Or – “What We Need Right Now Is A Big Plot Twisty Moment…”

“An’ what th’ bleedin’ ‘ell are you lookin’ at, mate?”

Buffy The Vampire Slayer – Season Eight #36
Writer: Joss Whedon

Penciller: Georges Jeanty
Artist: Georges Jeanty
Inker: Andy Ownes
Colorist: Michelle Madsen

Previously, on  Buffy The Vampire Slayer – Season Eight:  Buffy’s foe has been revealed, and if you’ve been paying attention, you know that he is Angel, former flame and presumed love of the Buffster’s life.  After retreating to the mountains of Tibet and unleashing all manner of chaos, Buffy and Angel’s reunion was a particularly carnal and destructive one, as their new Kryptonian superpowers would have you believe.  An ancient prophecy that explains how the universe will end is in play, with Buffy and Angel as the catalysts, and they have even created a new universe/dimension/something-or-other with their super-$#&ing.  Abandoning that nascent universe, the vampire and the vampire slayer return home, only to find themselves under attack by monstrous creatures that apparently serve as the antibodies that will help destroy this world and make that one reign supreme…  Or something.  I’m kind of vamping on that last bit, no pun intended.  The battle is suddenly interrupted by the arrival of a strange spacecraft that turns the tide, and it’s mysterious pilot:  William The Bloody, terrifying vampire overlord in long black coat, known to his friends as Spike, Buffy’s former flame and (to some) presumed love of her life.  This ought to be good…

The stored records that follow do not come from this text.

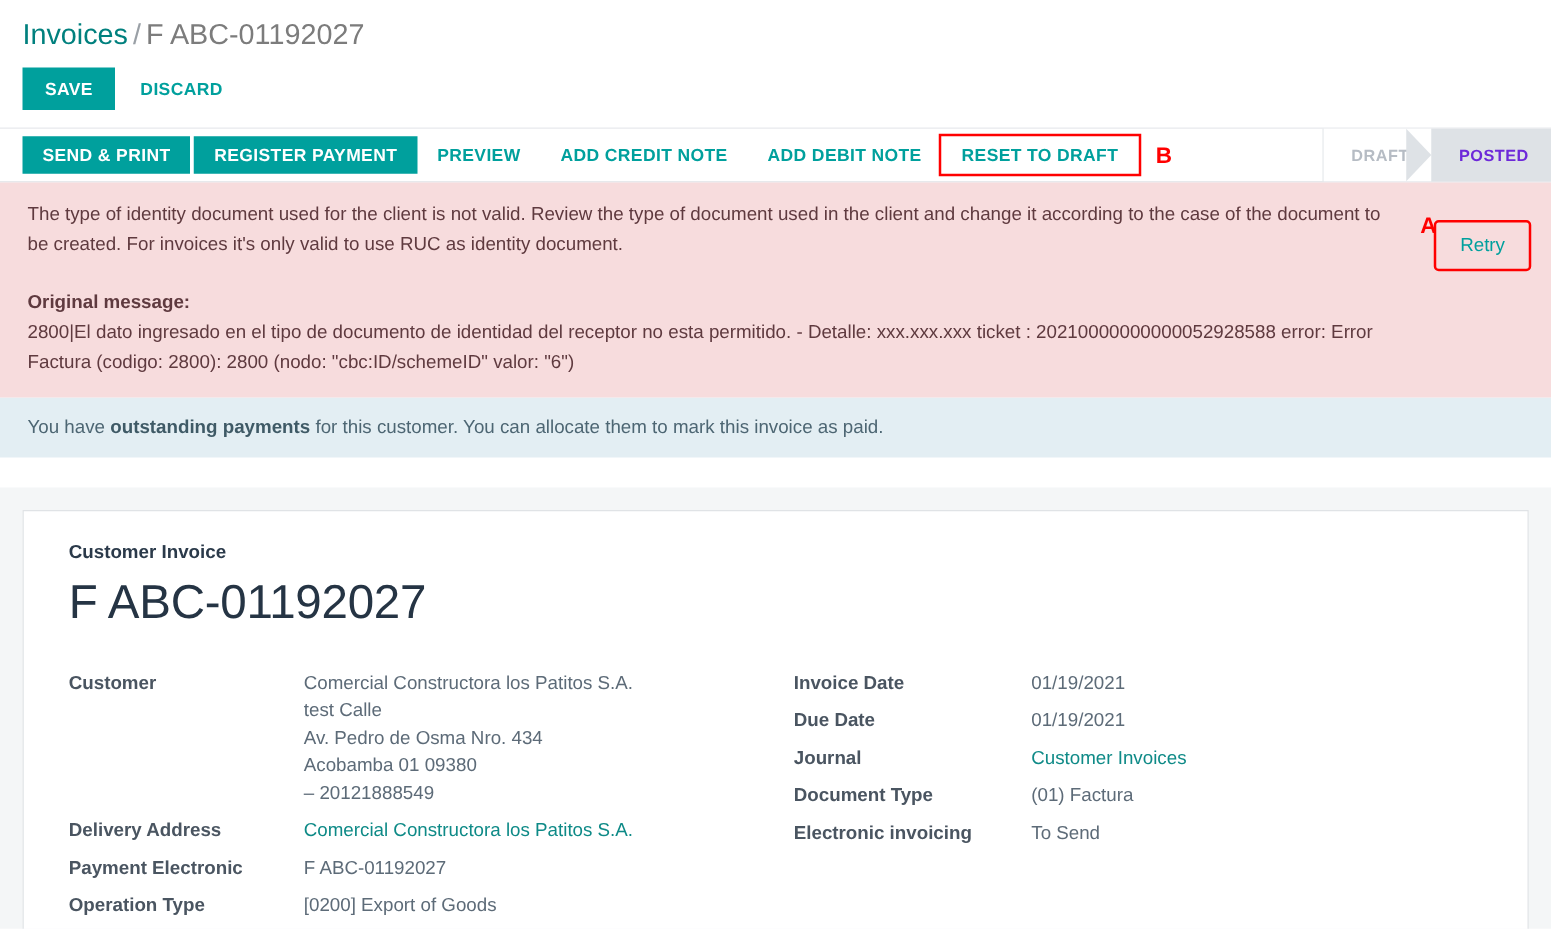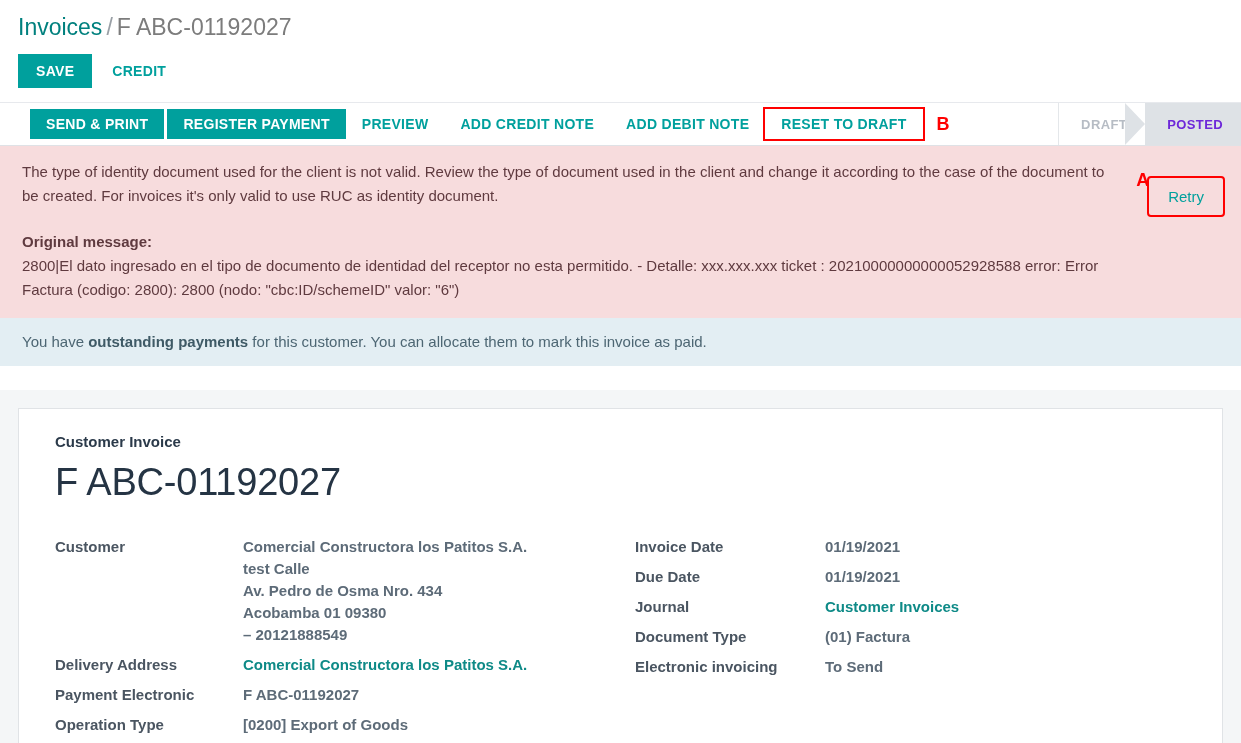--- a/index.html
+++ b/index.html
@@ -270,7 +270,7 @@
   </div>
   <div class="save-discard">
     <button class="btn-save">SAVE</button>
-    <button class="btn-discard">CREDIT</button>
+    <button class="btn-discard">DISCARD</button>
   </div>
 </div>
 

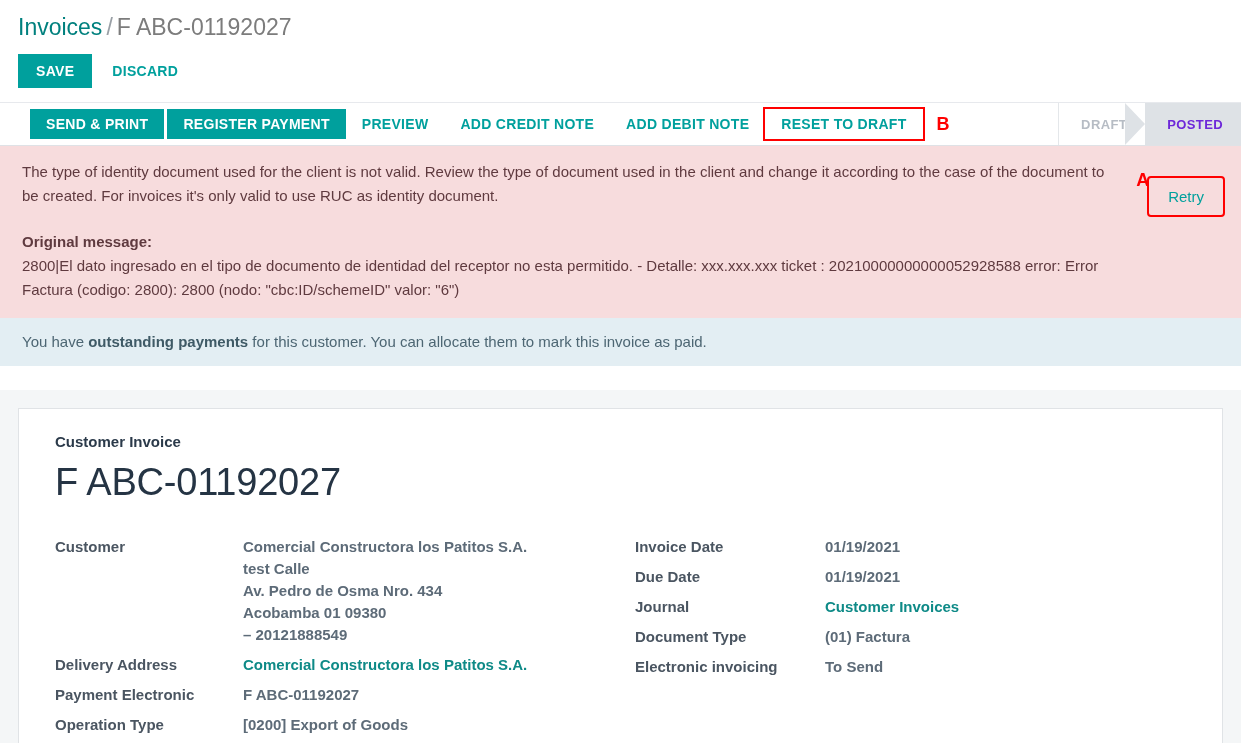--- a/index.html
+++ b/index.html
@@ -103,7 +103,7 @@
     background: #00a09d;
     color: #ffffff;
   }
-  .sb-btn.first { margin-left: 12px; }
+  .sb-btn.first { margin-left: 0; }
   .sb-btn.gap-left { margin-left: 3px; }
 
   .annot-box {

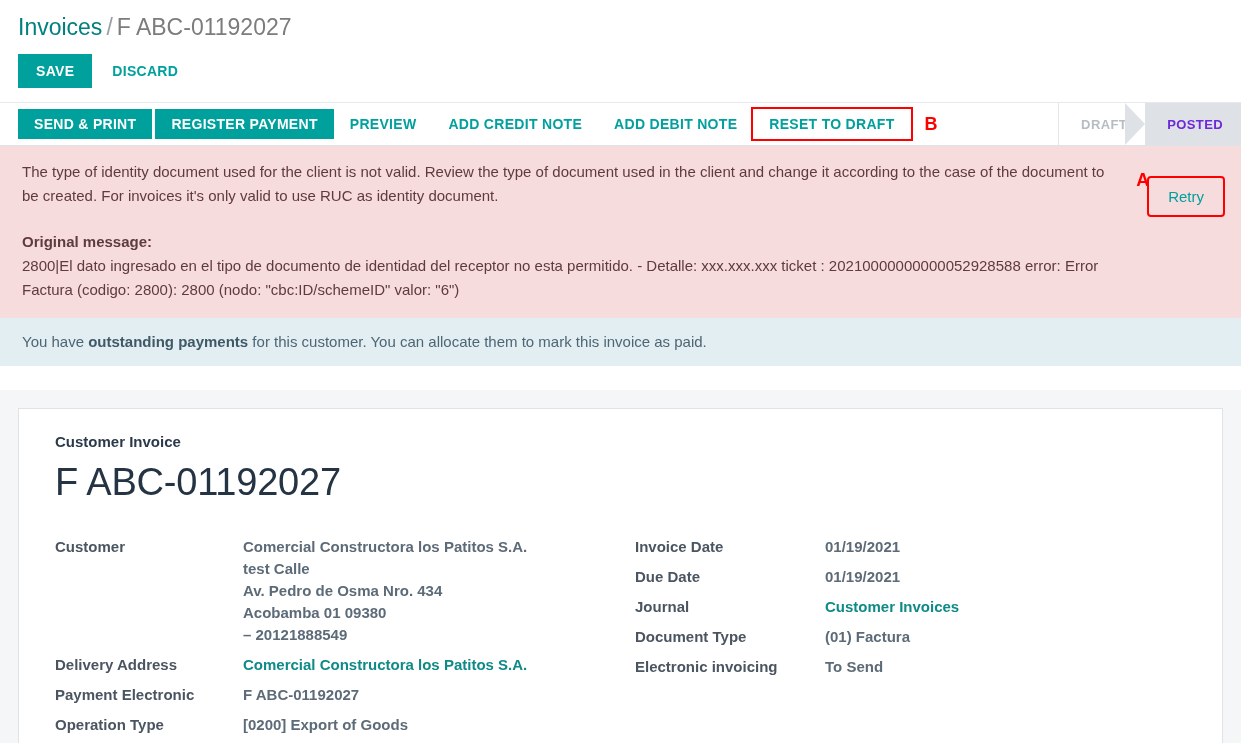--- a/index.html
+++ b/index.html
@@ -257,7 +257,7 @@
   }
   .field-label.w-left { width: 188px; }
   .field-label.w-right { width: 190px; }
-  .field-value { color: #5d6b78; font-weight: bold; }
+  .field-value { color: #5d6b78; }
   .field-value.link { color: #0e8a87; cursor: pointer; }
   .field-value .addr-line { display: block; }
 </style>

So, there’s this big battle, and flying monstrous thingamas all over the place, but this issue opens someplace else, in a flashback labeled “Some Time Ago…”  We see Angel burst out of some sort of wormhole, crashing through one of the O’s in the Hollywood sign, crashing to the ground, getting up and dusting himself off.  He’s surprised first by seeing Los Angeles not destroyed (which I presume is a reference to the Angel series from IDW, which I haven’t been following for a while now) and second when a nearby dog starts talking to him about his destiny.  (Heck, Peter Griffin never complains…)  His reveries are interrupted by a plane crash, and Angel instinctively responds by catching it in mid-air with his Twilight superpowers.  After bringing the plane (an Oceanic flight, I might add) down safely, before the entity which possessed the dog reappears in the body of a bystander, telling him that his new gifts are a reward that “make Shanshu look like a sack of crap.”  Elsewhere, elsewhen, Spike is on the hull of a strange yellow ship, obviously in combattus interruptus, when he realizes that they’re about to crash into the tower which houses Big Ben.  (I usually try to avoid pretentious pedantry, but Big Ben is the BELL, not the clock nor the tower itself…  Bygones.)  We see time passing, as Angel sets up his Twilight identity and Spike observes from a distance, before smash-cutting to the storyline’s present (which is probably our past, but is the future of both Angel and Spike’s solo books.)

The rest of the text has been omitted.